Он усмехнулся — широко, мерзко, с гниловатым треском зубов, будто в этом смехе застряли остатки чужой воли. Так, что хотелось вывернуть себя наизнанку и сжечь одежду, лишь бы стереть его взгляд с тела.
— Ну... если хочешь по-хорошему — можем договориться. Наличка меня не возбуждает. А вот ты... — он потянулся, чтобы схватить ее за подбородок, но она отдернулась, как от грязной щеколды. — Ты ничего. Даже очень.
— Убери руки, — прошипела она.
— Руки? А я еще и не начинал, — ухмыльнулся он. — Так что, крошка, как думаешь — стоишь своей комнаты?
И в этот момент что-то в Эли снова треснуло.
Но уже не от страха.
Ее рука взлетела прежде, чем она осознала.
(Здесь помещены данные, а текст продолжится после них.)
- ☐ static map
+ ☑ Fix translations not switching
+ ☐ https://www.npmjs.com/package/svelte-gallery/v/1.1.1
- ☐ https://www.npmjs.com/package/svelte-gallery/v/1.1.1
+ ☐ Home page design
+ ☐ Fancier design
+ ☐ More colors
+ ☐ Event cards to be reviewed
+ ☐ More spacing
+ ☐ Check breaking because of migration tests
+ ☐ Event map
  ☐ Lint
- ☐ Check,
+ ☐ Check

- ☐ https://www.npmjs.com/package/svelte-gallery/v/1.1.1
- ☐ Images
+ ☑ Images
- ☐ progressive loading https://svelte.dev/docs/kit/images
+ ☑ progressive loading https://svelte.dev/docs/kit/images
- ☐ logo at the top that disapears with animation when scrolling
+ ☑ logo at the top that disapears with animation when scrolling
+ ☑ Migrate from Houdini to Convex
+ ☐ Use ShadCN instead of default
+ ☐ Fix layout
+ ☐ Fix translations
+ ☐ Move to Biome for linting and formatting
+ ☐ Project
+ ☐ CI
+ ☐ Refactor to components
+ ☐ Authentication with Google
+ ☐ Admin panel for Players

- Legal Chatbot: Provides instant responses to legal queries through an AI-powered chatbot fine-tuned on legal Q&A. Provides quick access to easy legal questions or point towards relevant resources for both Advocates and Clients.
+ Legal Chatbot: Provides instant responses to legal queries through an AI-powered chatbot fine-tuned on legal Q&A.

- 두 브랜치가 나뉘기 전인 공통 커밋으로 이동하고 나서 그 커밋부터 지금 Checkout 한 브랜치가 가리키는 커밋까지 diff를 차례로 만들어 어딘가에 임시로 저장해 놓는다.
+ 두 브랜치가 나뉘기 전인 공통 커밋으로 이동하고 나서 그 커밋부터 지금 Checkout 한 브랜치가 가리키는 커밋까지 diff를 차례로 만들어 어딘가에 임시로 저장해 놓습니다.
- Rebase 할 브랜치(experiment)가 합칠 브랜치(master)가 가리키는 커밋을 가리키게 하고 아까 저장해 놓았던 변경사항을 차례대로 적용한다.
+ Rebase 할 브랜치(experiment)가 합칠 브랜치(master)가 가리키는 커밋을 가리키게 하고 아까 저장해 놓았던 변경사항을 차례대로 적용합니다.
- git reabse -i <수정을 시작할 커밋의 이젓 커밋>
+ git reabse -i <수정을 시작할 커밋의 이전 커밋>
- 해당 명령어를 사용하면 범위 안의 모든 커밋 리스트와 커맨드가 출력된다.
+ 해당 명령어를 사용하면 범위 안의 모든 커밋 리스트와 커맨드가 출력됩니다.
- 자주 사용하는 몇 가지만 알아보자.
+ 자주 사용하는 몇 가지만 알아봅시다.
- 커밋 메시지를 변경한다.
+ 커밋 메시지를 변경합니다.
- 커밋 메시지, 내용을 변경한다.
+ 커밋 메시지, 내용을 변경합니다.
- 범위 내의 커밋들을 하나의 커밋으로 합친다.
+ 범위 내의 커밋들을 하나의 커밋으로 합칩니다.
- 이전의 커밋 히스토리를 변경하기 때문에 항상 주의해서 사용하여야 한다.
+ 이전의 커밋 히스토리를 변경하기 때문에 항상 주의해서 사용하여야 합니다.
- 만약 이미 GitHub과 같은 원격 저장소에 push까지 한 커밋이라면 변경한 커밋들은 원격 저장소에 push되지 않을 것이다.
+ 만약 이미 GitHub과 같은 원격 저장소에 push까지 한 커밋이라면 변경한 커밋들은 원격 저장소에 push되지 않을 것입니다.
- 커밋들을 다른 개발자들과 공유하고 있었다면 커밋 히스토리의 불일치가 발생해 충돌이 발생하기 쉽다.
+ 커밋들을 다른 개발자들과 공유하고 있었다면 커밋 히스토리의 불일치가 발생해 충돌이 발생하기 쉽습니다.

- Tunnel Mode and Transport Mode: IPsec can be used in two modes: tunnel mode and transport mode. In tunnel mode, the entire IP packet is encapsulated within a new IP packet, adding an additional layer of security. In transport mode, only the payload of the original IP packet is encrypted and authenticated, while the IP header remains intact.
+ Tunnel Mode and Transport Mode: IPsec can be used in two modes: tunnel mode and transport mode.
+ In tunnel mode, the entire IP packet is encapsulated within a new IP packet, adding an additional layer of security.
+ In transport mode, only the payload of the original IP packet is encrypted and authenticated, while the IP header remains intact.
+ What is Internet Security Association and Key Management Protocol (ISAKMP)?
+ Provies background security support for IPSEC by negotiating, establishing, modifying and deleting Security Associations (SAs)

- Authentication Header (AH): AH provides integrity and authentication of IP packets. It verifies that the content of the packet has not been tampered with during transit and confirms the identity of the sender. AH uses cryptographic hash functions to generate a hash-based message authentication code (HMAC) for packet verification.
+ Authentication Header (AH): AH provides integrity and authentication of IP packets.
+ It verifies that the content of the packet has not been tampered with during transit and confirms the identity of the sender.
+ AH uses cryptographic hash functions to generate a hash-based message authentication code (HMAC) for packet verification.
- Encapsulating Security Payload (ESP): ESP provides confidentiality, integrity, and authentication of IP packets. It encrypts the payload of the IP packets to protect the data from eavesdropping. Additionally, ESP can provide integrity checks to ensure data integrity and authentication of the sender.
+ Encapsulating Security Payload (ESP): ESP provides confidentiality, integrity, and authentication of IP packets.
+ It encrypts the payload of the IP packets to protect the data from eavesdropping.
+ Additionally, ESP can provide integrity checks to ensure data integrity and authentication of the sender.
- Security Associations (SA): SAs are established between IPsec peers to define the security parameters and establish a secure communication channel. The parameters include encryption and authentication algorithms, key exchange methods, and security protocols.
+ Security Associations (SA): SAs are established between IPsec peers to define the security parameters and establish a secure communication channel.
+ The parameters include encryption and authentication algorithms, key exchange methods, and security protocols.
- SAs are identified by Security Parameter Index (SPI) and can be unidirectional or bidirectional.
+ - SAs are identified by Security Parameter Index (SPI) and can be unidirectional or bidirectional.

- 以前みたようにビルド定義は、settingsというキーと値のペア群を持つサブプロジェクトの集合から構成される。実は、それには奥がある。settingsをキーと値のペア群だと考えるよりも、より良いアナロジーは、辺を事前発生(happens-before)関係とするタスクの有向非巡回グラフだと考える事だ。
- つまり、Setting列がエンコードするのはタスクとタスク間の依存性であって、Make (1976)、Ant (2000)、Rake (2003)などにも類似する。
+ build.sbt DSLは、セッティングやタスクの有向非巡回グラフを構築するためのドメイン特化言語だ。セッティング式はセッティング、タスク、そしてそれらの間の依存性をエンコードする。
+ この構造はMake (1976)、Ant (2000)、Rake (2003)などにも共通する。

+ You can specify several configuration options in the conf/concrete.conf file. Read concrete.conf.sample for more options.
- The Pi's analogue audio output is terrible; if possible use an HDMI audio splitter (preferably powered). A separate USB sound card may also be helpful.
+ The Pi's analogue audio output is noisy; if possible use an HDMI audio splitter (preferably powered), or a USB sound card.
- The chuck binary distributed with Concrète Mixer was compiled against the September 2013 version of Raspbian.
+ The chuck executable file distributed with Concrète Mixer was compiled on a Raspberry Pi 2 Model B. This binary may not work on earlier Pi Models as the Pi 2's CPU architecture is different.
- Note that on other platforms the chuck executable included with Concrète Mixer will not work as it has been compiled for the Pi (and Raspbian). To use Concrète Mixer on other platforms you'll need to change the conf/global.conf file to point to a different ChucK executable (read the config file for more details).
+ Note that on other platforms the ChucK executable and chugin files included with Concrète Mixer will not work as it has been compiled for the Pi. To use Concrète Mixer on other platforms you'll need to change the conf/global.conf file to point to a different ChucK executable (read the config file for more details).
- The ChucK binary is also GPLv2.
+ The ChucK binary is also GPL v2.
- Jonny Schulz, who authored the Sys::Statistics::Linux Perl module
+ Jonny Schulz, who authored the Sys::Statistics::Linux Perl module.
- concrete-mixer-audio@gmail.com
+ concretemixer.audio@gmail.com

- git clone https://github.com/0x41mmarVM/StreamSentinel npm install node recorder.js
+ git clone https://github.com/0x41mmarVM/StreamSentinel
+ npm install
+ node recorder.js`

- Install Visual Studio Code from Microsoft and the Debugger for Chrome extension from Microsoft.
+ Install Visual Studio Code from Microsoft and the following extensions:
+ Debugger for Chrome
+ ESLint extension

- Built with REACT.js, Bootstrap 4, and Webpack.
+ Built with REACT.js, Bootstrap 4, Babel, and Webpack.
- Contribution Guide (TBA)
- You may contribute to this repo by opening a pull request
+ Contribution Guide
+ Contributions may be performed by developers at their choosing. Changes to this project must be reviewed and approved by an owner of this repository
Четкий, звонкий шлепок — ладонь ударила по его щеке с такой силой, что голова Ганса дернулась вбок.
— Тронешь меня — останешься без пальцев, — выдохнула она, сжав зубы.
Он уставился на нее — сначала в шоке, потом в злости, но больше всего — в неожиданном страхе. Он привык, что с ним заискивают. А тут — искра. Бешеная, настоящая.
— Дрянь... — начал он.
— Заткнись, — перебила она. Голос был тихим, но в нем не дрожал ни один звук. — Ты и твоя комната — гниль. А я больше не гнию.
И она подняла сумку с земли. Рывком. Плечи — прямые. Спина — несломленная.
Она не знала, куда идти. Но знала точно — назад она не вернется.
Пусть даже вперед — в самое пекло.
Дождь начался внезапно. Холодный, жесткий, будто иглы. Она брела сквозь мокрые улицы с сумкой через плечо, не чувствуя ни тяжести, ни сырости. В голове — только пустота и одно имя, которое она себе запретила.